Memoir

Floyd G. Lounsbury

Yale University

April 25, 1914 - May 21, 1998


Scientific Discipline: Anthropology
Membership Type:
Member (elected 1969)

Beginning in 1938 with his contributions to the Green Bay, Wisconsin-based Oneida Language and Folklore Project, while he was still an undergraduate, Floyd Lounsbury sustained a lifelong interest in indigenous languages—especially those, such as Oneida and Cherokee, in the Iroquoian family. His doctoral dissertation, published in 1953 as Oneida Verb Morphology, remains to this day the scholar’s bible for the basic structure and terminology of Iroquoian languages.

Iroquoian linguistics was not, however, Lounsbury’s only academic focus. He worked in acoustic phonetics and speech recognition; he refined new ways to teach linguistics, particularly with respect to field methods; he critiqued lexicostatistics and glottochronology; he wrote on the psychology of language; and he published on the history of anthropology. He was one of the most sought-after and influential anthropological linguists of his time.

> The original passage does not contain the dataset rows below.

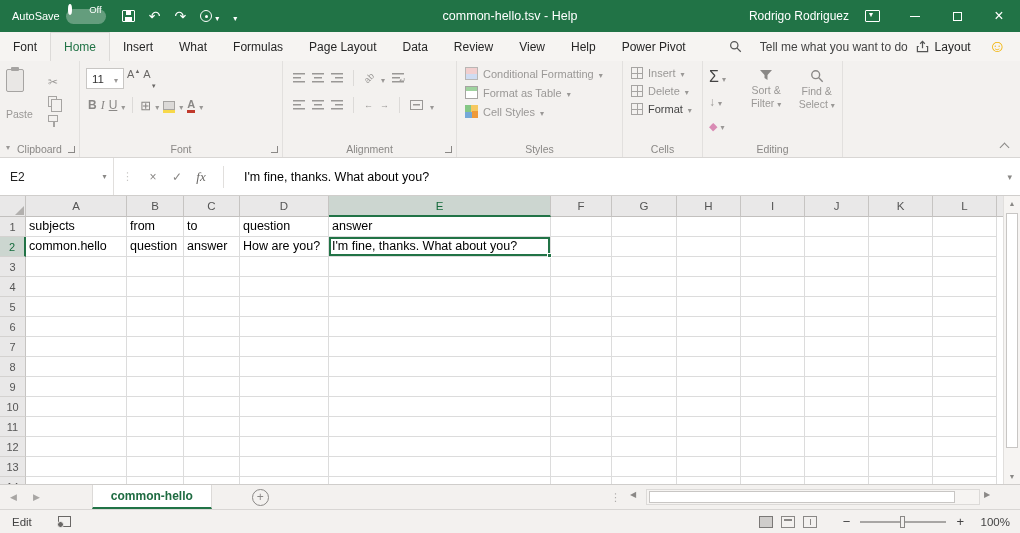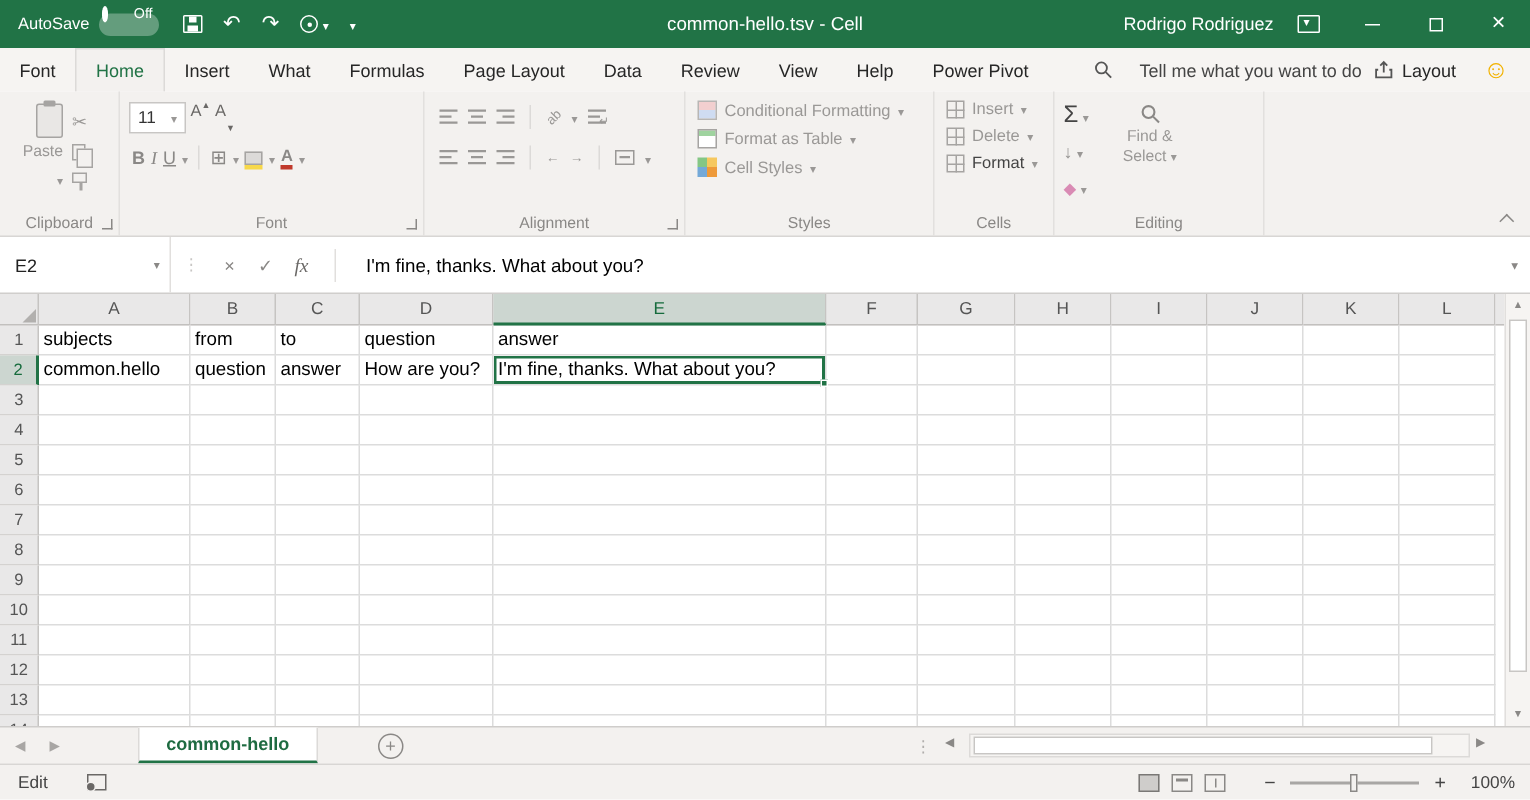--- a/index.html
+++ b/index.html
@@ -211,7 +211,7 @@
     </span>
     <span class="caret-sm"></span>
   </div>
-  <div class="win-title">common-hello.tsv - Cell</div>
+  <div class="win-title">common-hello.tsv - Help</div>
   <div class="tb-right">
     <span class="user-name">Rodrigo Rodriguez</span>
     <span class="icon-ribbon-opts"></span>

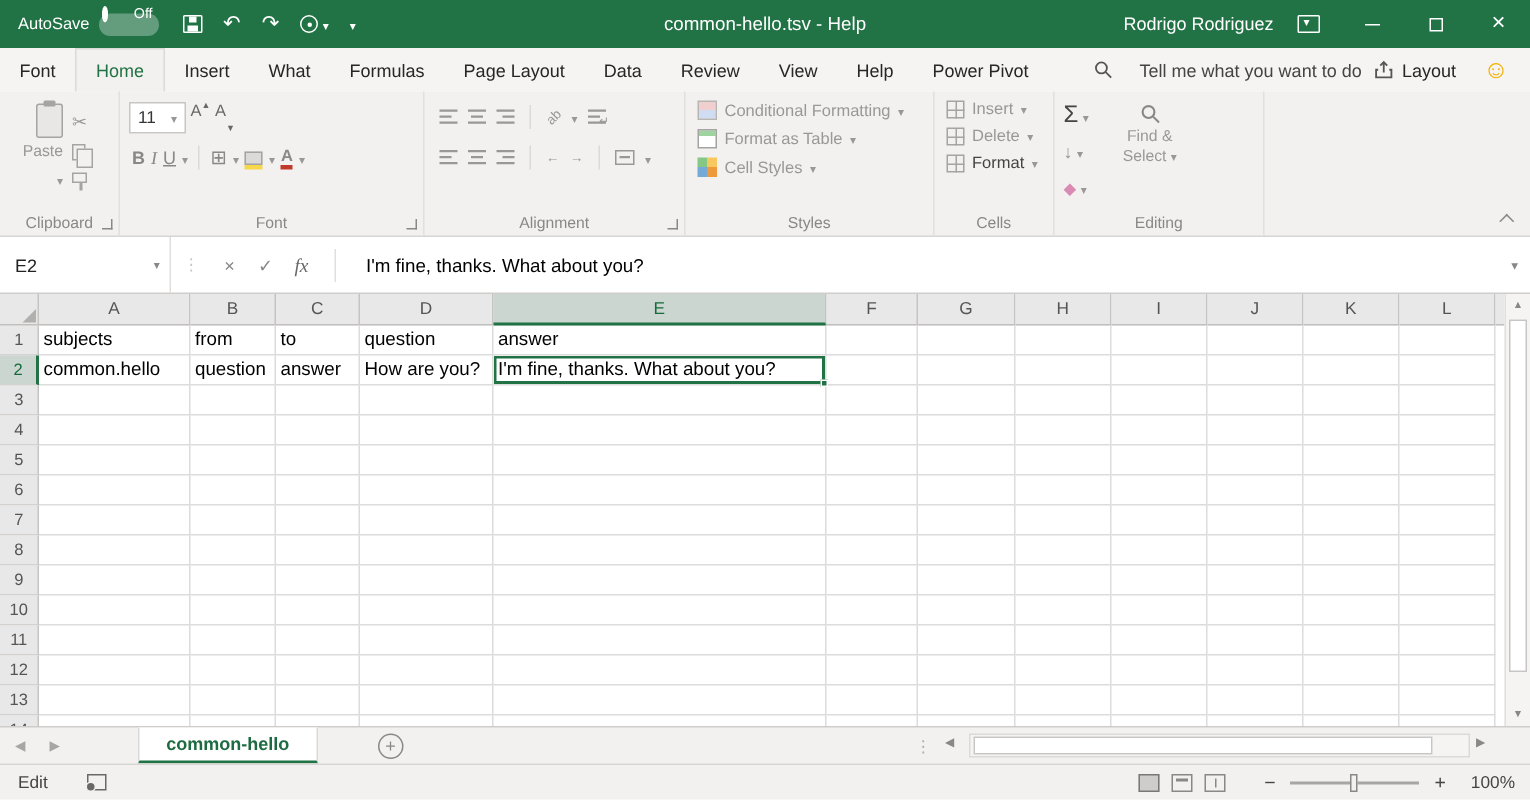--- a/index.html
+++ b/index.html
@@ -383,6 +383,13 @@
         </span>
       </div>
       <div class="stack-btn">
+        <svg width="14" height="13" viewBox="0 0 14 13">
+            <path d="M1 1 h12 l-4.5 5 v5 l-3 -2 v-3 z" fill="#8a8886"></path>
+          </svg>
+        <span><span>Sort &amp;</span><br>
+        <span>Filter</span> <span class="caret"></span></span>
+      </div>
+      <div class="stack-btn">
         <svg width="14" height="14" viewBox="0 0 16 16">
             <circle cx="6.5" cy="6.5" r="4.5" fill="none" stroke="#8a8886" stroke-width="1.6"></circle>
             <line x1="10" y1="10" x2="14.5" y2="14.5" stroke="#8a8886" stroke-width="1.6"></line>

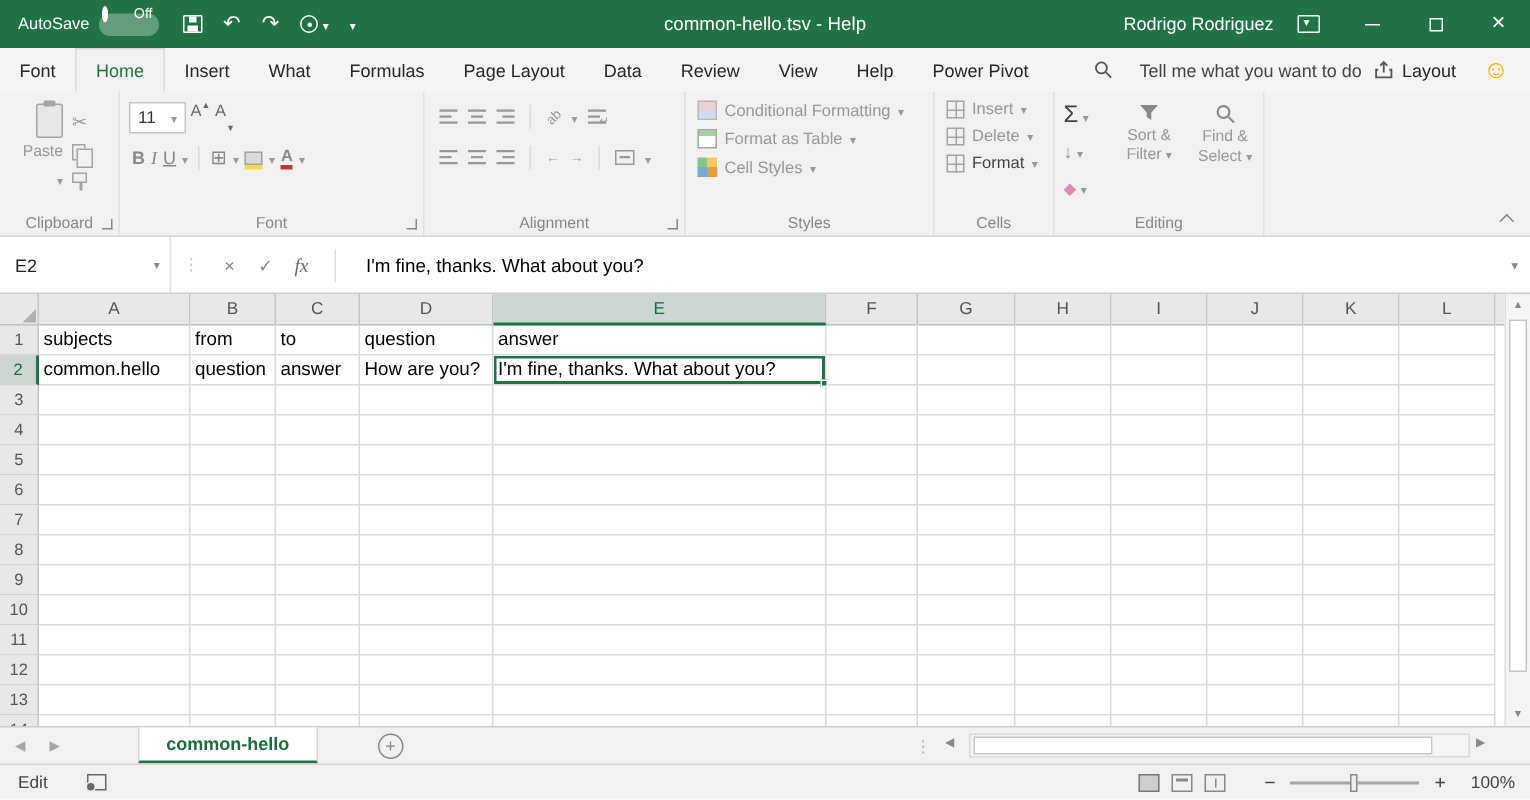--- a/index.html
+++ b/index.html
@@ -52,7 +52,7 @@
   
   .g-clipboard { width:80px; }
   .paste-wrap { display:flex; padding:8px 2px 0 6px; }
-  .paste-btn { width:36px; display:flex; flex-direction:column; align-items:flex-end; gap:3px; }
+  .paste-btn { width:36px; display:flex; flex-direction:column; align-items:flex-start; gap:16px; }
   .icon-clipboard { position:relative; width:18px; height:23px; border:1.5px solid #a6a4a2; border-radius:2px; background:#e9e7e5; }
   .icon-clipboard::before { content:""; position:absolute; top:-3px; left:3.5px; width:8px; height:4px; background:#a6a4a2; border-radius:1px; }
   .paste-label { font-size:10.5px; color:#9a9896; }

Born and raised in Wisconsin farming communities, Lounsbury enrolled at the University of Wisconsin–Madison in 1932. He took nearly a decade to complete his undergraduate program because of the Great Depression’s economic necessities, but the extended period also allowed him to come in contact with a wide array of linguists and anthropologists and to adopt a thoughtful and measured approach to undergraduate education. Lounsbury majored in mathematics but also studied languages—primarily German but also Latin, Greek, Scandinavian languages, and Old Irish—along with phonetics, phonology, philology, and emerging theories of structuralist linguistics. After receiving his Ph.D. in anthropology from Yale University in 1949, Lounsbury accepted an appointment to its Department of Anthropology and remained at Yale until his retirement in 1979. Whether in classes, conferences, workshops, or personal conversation, Lounsbury’s students and colleagues considered him ever humble, generous, and insightful, with a prodigious memory for detail, a wide-ranging curiosity, and a formidable intellect.